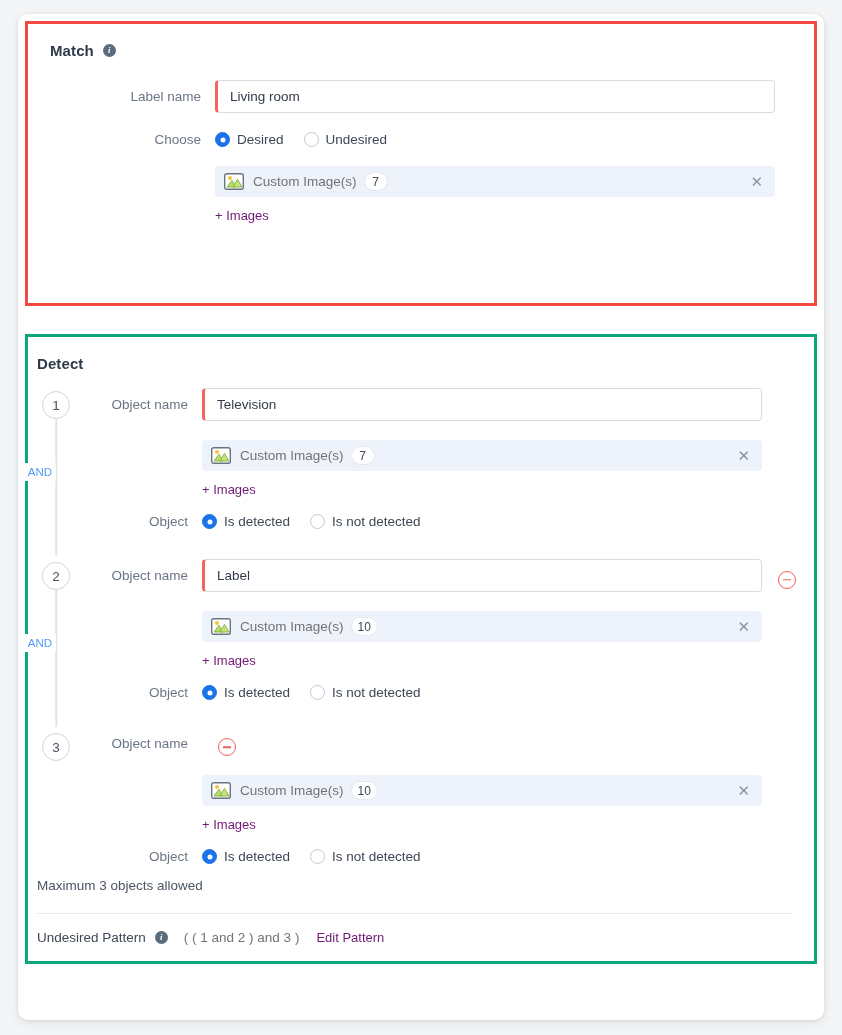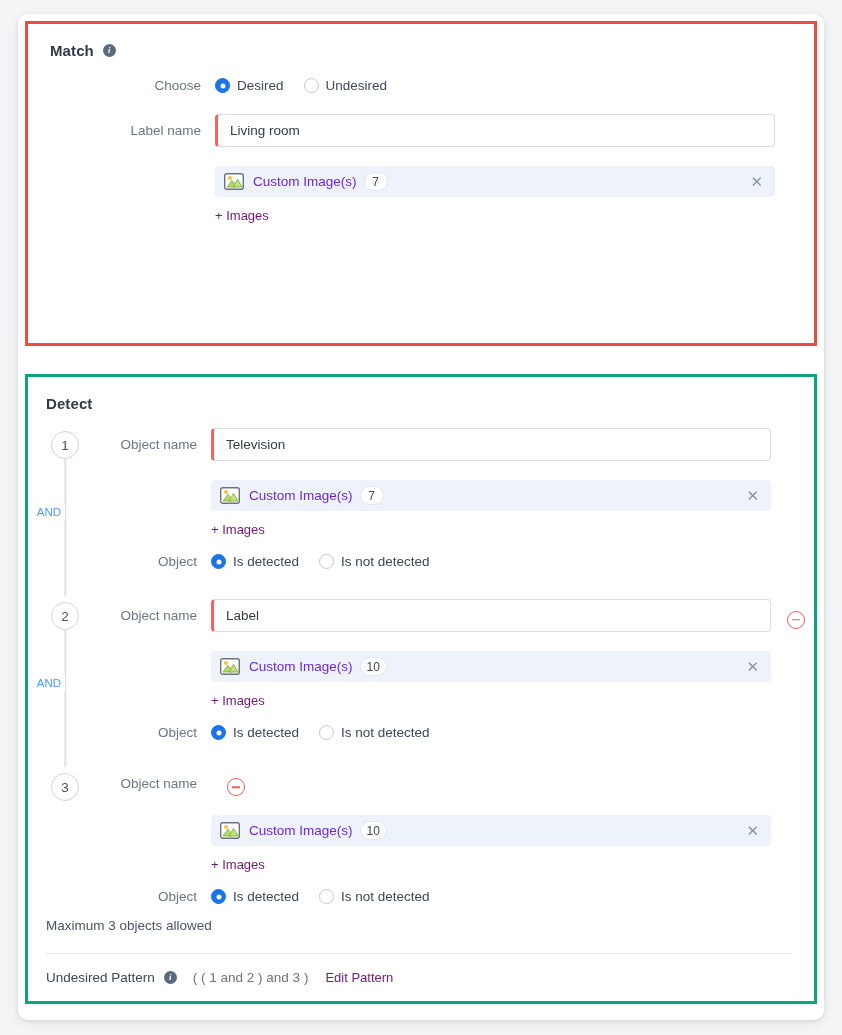--- a/index.html
+++ b/index.html
@@ -27,21 +27,21 @@
     border-radius: 10px;
     box-shadow: 0 1px 4px rgba(0,0,0,0.10), 0 4px 14px rgba(0,0,0,0.06);
     padding: 7px 7px;
   }
 
   
   .match-section {
     border: 3px solid #f04a42;
     background: #ffffff;
     padding: 18px 22px 22px 22px;
-    height: 325px;
+    height: 285px;
   }
 
   .section-title {
     font-size: 15px;
     font-weight: bold;
     color: #2f3a4a;
     letter-spacing: 0.1px;
     display: flex;
     align-items: center;
     gap: 9px;
@@ -122,21 +122,21 @@
     height: 31px;
     background: #eef2fb;
     border-radius: 4px;
     display: flex;
     align-items: center;
     padding: 0 11px 0 9px;
     width: 560px;
   }
   .chip-label {
     font-size: 13.5px;
-    color: #6d28d9;
+    color: #737373;
     margin-left: 9px;
   }
   .chip-count {
     margin-left: 7px;
     min-width: 24px;
     height: 19px;
     padding: 0 6px;
     border-radius: 10px;
     background: #ffffff;
     border: 1px solid #e2e7f0;
@@ -162,21 +162,21 @@
     color: #701a75;
     cursor: pointer;
   }
   .link-lg { font-size: 14px; }
 
   
   .detect-section {
     border: 3px solid #0da57e;
     background: #ffffff;
     margin-top: 28px;
-    padding: 18px 22px 0 18px;
+    padding: 18px 22px 0 9px;
   }
 
   .steps { position: relative; margin-top: 16px; }
 
   .step-row { display: flex; align-items: flex-start; }
 
   .step-gutter {
     width: 38px;
     flex: none;
     position: relative;
@@ -258,38 +258,38 @@
 <div class="page">
   <div class="outer-card">
 
     <div class="match-section">
 
       <div class="section-title">
         <span>Match</span>
         <span class="info-icon">i</span>
       </div>
 
+      <div class="row" style="margin-top:21px;">
+        <div class="field-label" style="width:165px; padding-right:14px;">Label name</div>
+        <div class="text-input">
+          <span>Living room</span>
+        </div>
+      </div>
+
       <div class="row" style="margin-top:19px;">
         <div class="field-label" style="width:165px; padding-right:14px;">Choose</div>
         <div class="radio-group">
           <div class="radio-opt">
             <span class="radio checked"></span>
             <span>Desired</span>
           </div>
           <div class="radio-opt">
             <span class="radio"></span>
             <span>Undesired</span>
           </div>
-        </div>
-      </div>
-
-      <div class="row" style="margin-top:21px;">
-        <div class="field-label" style="width:165px; padding-right:14px;">Label name</div>
-        <div class="text-input">
-          <span>Living room</span>
         </div>
       </div>
 
       <div class="row" style="margin-top:19px;">
         <div style="width:165px;"></div>
         <div class="chip">
           <svg class="img-icon" viewBox="0 0 20 17">
             <rect x="0.7" y="0.7" width="18.6" height="15.6" rx="2" fill="#ffffff" stroke="#6b7280" stroke-width="1.4"></rect>
             <circle cx="6" cy="5" r="2.1" fill="#f5c542"></circle>
             <path d="M3 14 L8 7.2 L12 14 Z" fill="#b6dd6a" stroke="#7aa832" stroke-width="0.8" stroke-linejoin="round"></path>

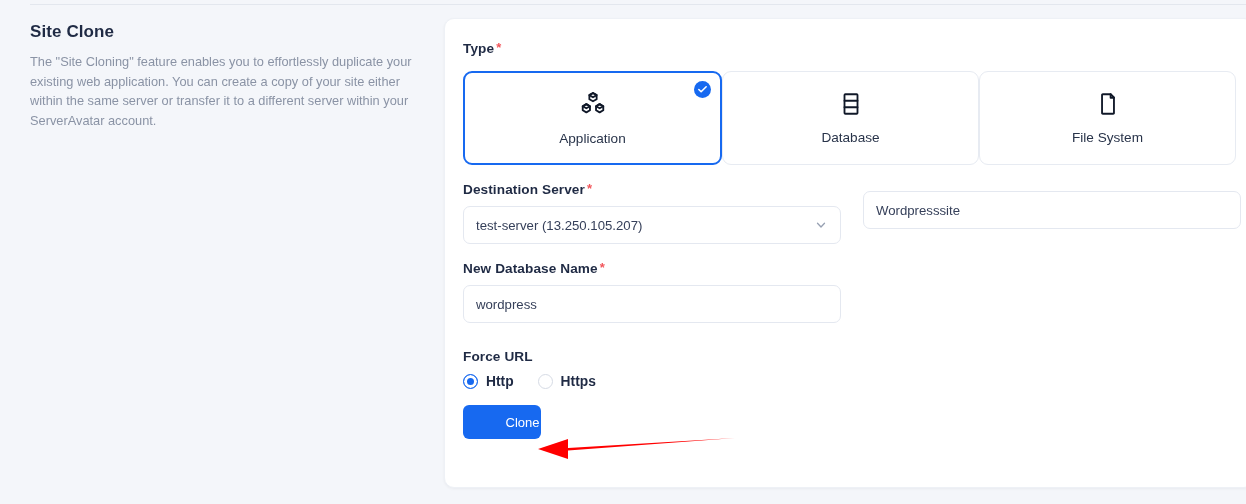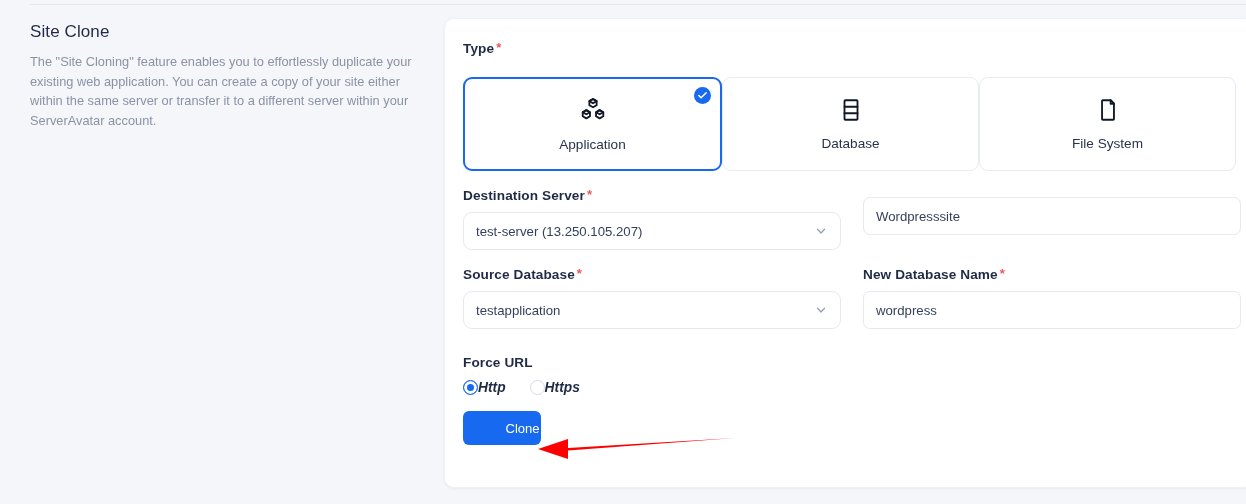--- a/index.html
+++ b/index.html
@@ -24,21 +24,21 @@
     left: 0; top: 0; width: 1246px; height: 504px;
   }
 
   
   .left-col {
     position: absolute;
     left: 30px; top: 22px; width: 390px;
   }
   .left-title {
     font-size: 17px;
-    font-weight: 400;
+    font-weight: 700;
     color: #1f2a44;
     letter-spacing: .1px;
     margin: 0 0 10px 0;
   }
   .left-desc {
     font-size: 12.8px;
     line-height: 19.5px;
     color: #8a93a5;
     margin: 0;
     max-width: 385px;
@@ -71,21 +71,21 @@
     color: #f2555a;
     font-size: 13px;
     margin-left: 2px;
     vertical-align: text-top;
     line-height: 1;
   }
 
   
   .type-row {
     display: flex;
-    margin-top: 21px;
+    margin-top: 15px;
   }
   .type-card {
     position: relative;
     flex: 1 1 0;
     height: 94px;
     border-radius: 9px;
     border: 1px solid #e7ebf2;
     background: #fff;
     display: flex;
     flex-direction: column;
@@ -125,42 +125,42 @@
     border-radius: 7px;
     background: #fff;
     display: flex;
     align-items: center;
     padding: 0 12px;
     font-size: 13.2px;
     color: #36405a;
     position: relative;
     cursor: text;
   }
-  .ctrl.select { cursor: pointer; padding-right: 36px; border-radius: 9px; }
+  .ctrl.select { cursor: pointer; padding-right: 36px; }
   .ctrl .chev {
     position: absolute;
     right: 12px; top: 50%;
     transform: translateY(-50%);
     display: flex;
   }
   .ctrl .val { white-space: nowrap; overflow: hidden; text-overflow: ellipsis; }
 
   
   .force-block { margin-top: 26px; }
   .radio-row {
     display: flex;
     align-items: center;
     gap: 10px;
     margin-top: 10px;
   }
   .radio-opt {
     display: flex;
+    gap: 8px;
     cursor: pointer;
     margin-right: 14px;
-    font-style: italic;
   }
   .radio {
     width: 15px; height: 15px;
     border-radius: 50%;
     border: 1.6px solid #d6dbe5;
     background: #fff;
     display: flex; align-items: center; justify-content: center;
     flex: none;
   }
   .radio.on {
@@ -276,31 +276,20 @@
         <div class="form-cell">
           <div class="ctrl">
             <span class="val">Wordpresssite</span>
           </div>
         </div>
 
       </div>
 
       <div class="grid2">
 
-        <div class="form-cell">
-          <span class="field-label"><span>Source Database</span><span class="req">*</span></span>
-          <div class="ctrl select">
-            <span class="val">testapplication</span>
-            <span class="chev">
-              <svg width="14" height="14" viewBox="0 0 24 24" fill="none" stroke="#97a0b2" stroke-width="2.2" stroke-linecap="round" stroke-linejoin="round">
-                  <polyline points="6 9 12 15.5 18 9"></polyline>
-                </svg>
-            </span>
-          </div>
-        </div>
 
         <div class="form-cell">
           <span class="field-label"><span>New Database Name</span><span class="req">*</span></span>
           <div class="ctrl">
             <span class="val">wordpress</span>
           </div>
         </div>
 
       </div>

▶ [Work order]
Among the entries, how many lines hold the word "ctrl"? Please answer with only that number.

▶ [Response for this exercise]
7